• Recorded data
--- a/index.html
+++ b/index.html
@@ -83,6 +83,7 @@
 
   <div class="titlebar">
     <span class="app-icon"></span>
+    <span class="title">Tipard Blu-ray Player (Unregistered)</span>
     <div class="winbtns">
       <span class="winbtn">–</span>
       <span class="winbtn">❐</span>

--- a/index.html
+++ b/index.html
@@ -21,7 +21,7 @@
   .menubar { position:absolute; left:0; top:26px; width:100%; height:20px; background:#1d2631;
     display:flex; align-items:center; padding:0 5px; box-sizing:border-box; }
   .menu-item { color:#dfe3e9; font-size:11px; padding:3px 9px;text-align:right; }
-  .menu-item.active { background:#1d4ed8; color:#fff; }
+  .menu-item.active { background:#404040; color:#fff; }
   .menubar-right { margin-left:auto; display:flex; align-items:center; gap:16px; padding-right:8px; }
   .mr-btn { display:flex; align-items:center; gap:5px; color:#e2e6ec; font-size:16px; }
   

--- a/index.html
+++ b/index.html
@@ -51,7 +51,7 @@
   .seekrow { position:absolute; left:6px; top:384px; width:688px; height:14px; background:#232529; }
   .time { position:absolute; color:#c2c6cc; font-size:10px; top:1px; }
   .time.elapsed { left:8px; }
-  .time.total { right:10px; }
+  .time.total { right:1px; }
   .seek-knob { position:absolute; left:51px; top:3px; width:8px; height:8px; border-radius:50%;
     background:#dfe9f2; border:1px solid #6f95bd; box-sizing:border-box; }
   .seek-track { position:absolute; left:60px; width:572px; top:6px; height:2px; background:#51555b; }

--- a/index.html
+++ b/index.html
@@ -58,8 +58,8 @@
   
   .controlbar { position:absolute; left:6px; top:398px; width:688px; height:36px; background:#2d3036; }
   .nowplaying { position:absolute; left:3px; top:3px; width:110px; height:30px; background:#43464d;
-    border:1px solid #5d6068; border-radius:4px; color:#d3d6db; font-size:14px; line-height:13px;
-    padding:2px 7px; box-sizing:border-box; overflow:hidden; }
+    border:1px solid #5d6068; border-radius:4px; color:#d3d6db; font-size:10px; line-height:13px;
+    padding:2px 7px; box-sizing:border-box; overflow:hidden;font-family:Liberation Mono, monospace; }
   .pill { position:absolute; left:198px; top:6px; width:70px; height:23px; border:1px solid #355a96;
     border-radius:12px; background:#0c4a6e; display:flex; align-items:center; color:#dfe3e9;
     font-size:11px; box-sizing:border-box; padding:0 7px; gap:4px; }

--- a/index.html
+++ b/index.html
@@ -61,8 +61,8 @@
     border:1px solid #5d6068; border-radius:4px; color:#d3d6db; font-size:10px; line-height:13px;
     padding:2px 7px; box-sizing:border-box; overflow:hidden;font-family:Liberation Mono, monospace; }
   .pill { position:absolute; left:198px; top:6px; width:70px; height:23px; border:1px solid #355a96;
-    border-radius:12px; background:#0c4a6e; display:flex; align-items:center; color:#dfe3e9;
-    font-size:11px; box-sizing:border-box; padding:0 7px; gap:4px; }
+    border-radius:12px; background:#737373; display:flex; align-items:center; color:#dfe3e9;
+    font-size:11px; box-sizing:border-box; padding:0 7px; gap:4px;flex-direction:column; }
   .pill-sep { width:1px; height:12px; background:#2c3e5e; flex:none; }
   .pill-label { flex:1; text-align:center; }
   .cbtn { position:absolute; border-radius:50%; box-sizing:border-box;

• What you have to do
Where a line in the data contains the string "time", add it to your count, and give only the final number.

• Reply
4